→ What you will do: From the entries that follow, reproduce exactly and only the lines from the line with "GERBER Zilch - Black: 2" to the line with "balance: 365.41 -> 208.50", endpoints included.

(Version comparison data)
::::
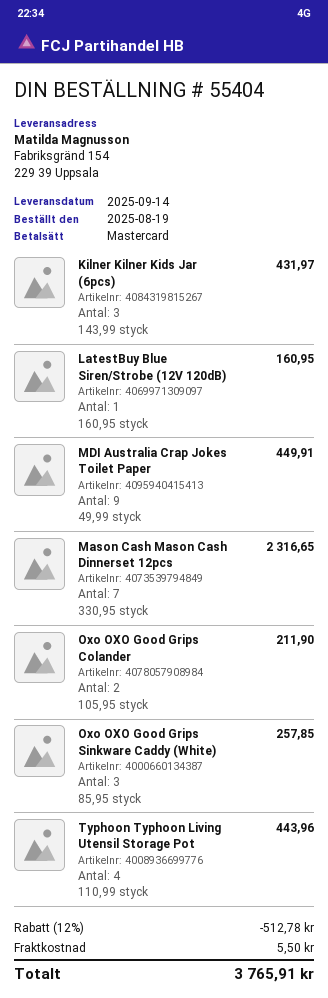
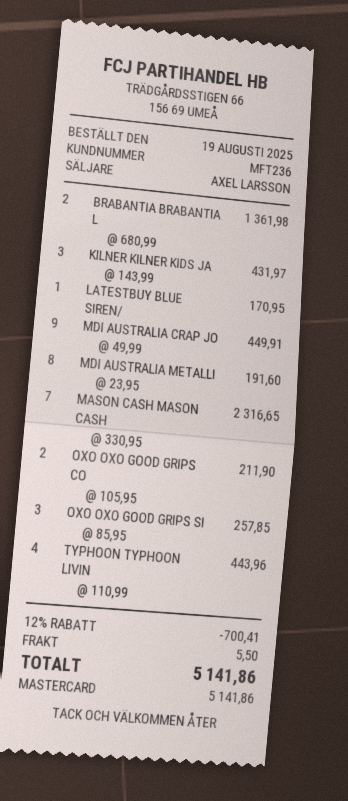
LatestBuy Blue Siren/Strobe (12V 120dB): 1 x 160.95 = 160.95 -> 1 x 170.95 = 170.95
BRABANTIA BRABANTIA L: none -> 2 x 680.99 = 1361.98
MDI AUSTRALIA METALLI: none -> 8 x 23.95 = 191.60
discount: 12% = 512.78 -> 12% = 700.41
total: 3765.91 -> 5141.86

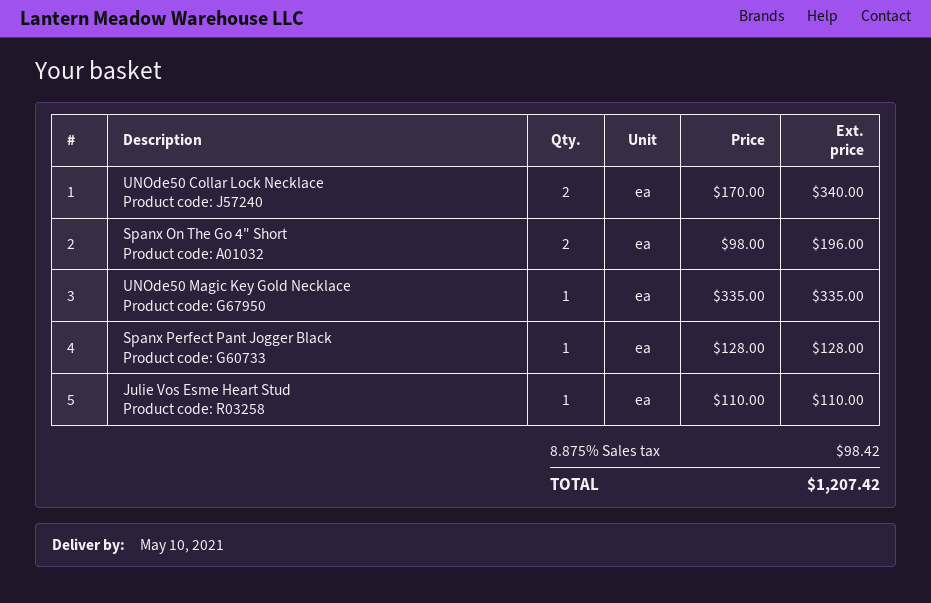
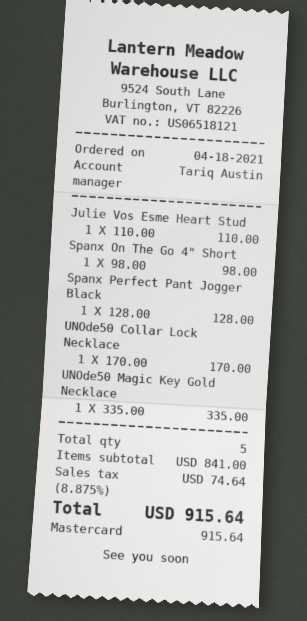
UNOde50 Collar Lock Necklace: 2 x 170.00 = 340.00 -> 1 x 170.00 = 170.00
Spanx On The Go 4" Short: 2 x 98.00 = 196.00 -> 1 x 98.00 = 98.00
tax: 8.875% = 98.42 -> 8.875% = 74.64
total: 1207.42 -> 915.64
::::
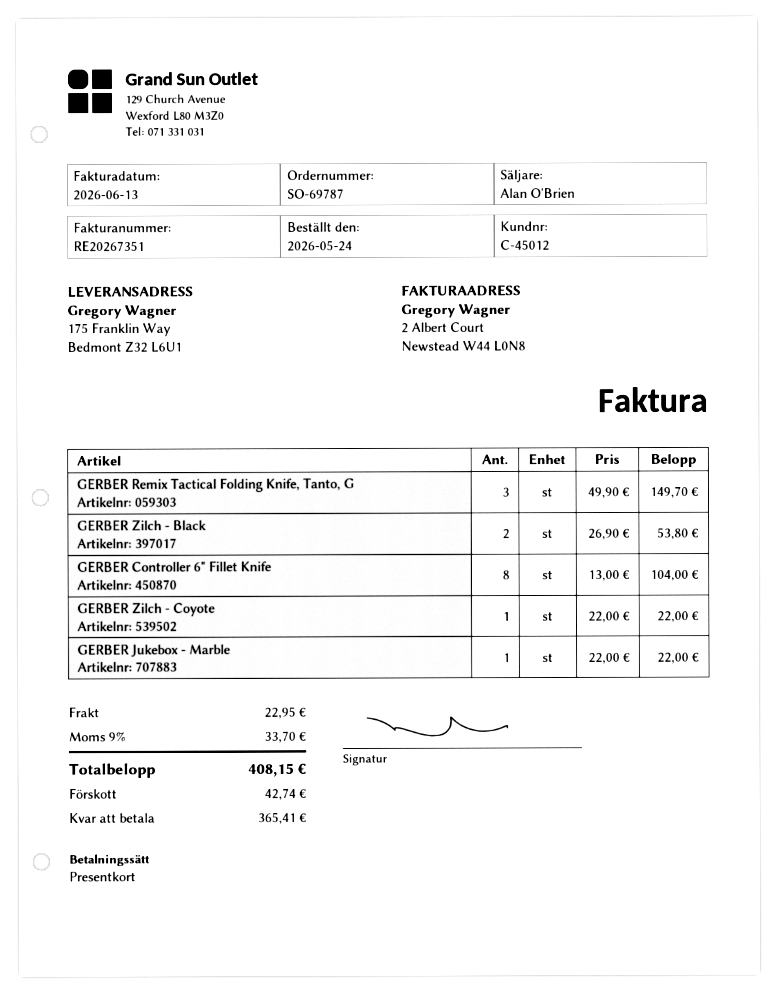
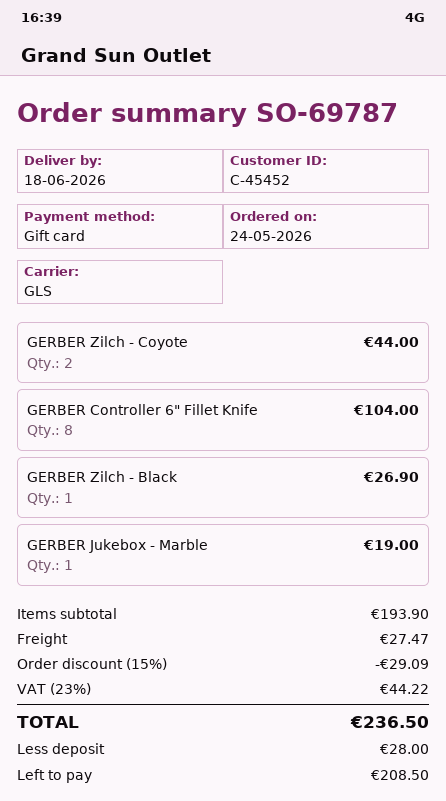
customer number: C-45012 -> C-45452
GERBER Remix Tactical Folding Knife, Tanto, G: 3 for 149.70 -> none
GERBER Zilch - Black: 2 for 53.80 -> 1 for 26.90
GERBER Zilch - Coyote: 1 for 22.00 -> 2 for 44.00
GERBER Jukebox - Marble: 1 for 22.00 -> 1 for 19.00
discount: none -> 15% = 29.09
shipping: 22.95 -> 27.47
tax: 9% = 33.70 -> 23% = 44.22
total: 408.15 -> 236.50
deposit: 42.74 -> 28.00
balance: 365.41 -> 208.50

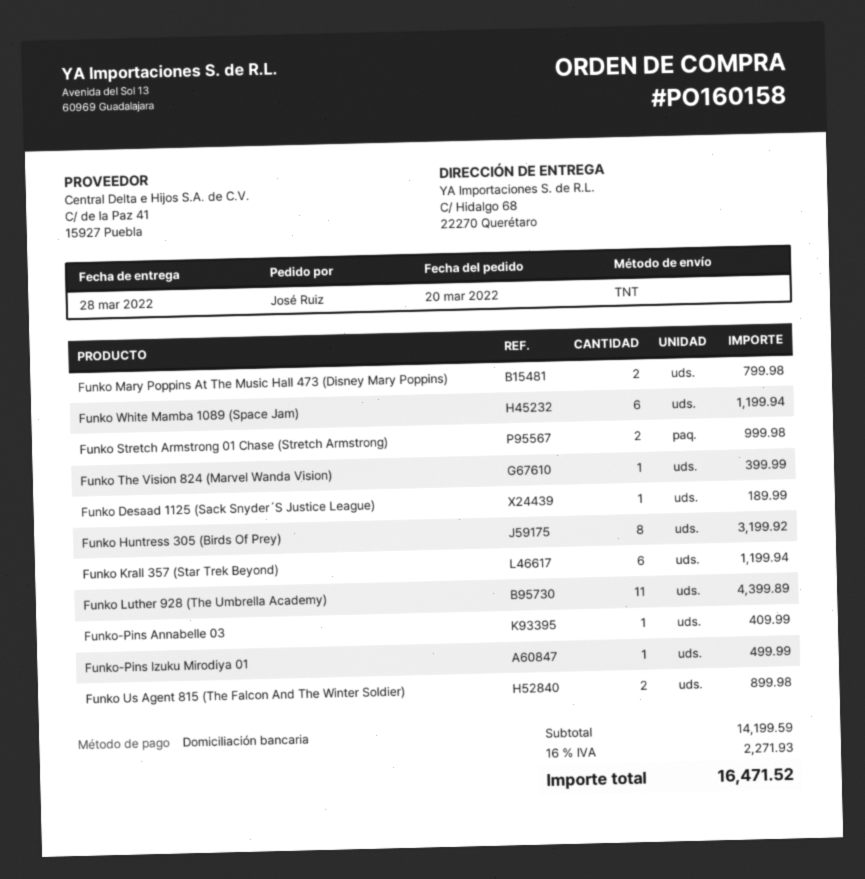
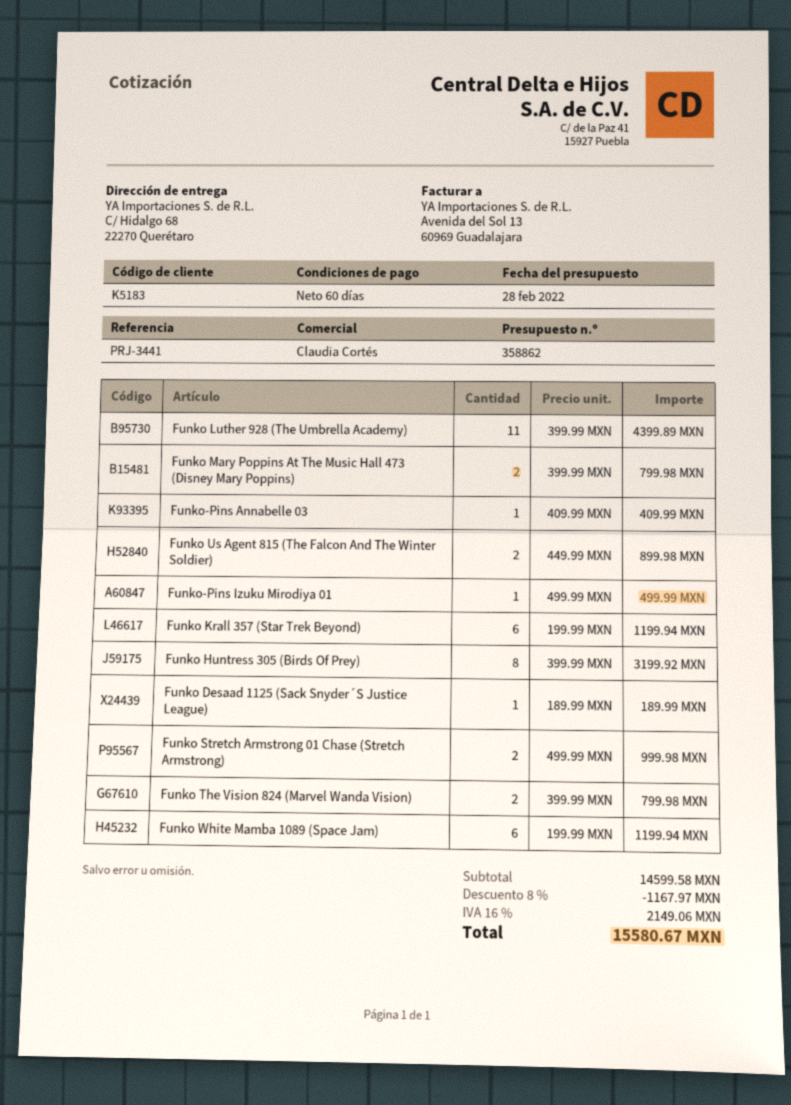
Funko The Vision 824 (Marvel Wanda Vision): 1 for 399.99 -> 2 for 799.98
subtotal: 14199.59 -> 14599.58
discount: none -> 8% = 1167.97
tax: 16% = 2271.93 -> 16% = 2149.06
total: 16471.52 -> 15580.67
::::
→ Response for this exercise:
GERBER Zilch - Black: 2 for 53.80 -> 1 for 26.90
GERBER Zilch - Coyote: 1 for 22.00 -> 2 for 44.00
GERBER Jukebox - Marble: 1 for 22.00 -> 1 for 19.00
discount: none -> 15% = 29.09
shipping: 22.95 -> 27.47
tax: 9% = 33.70 -> 23% = 44.22
total: 408.15 -> 236.50
deposit: 42.74 -> 28.00
balance: 365.41 -> 208.50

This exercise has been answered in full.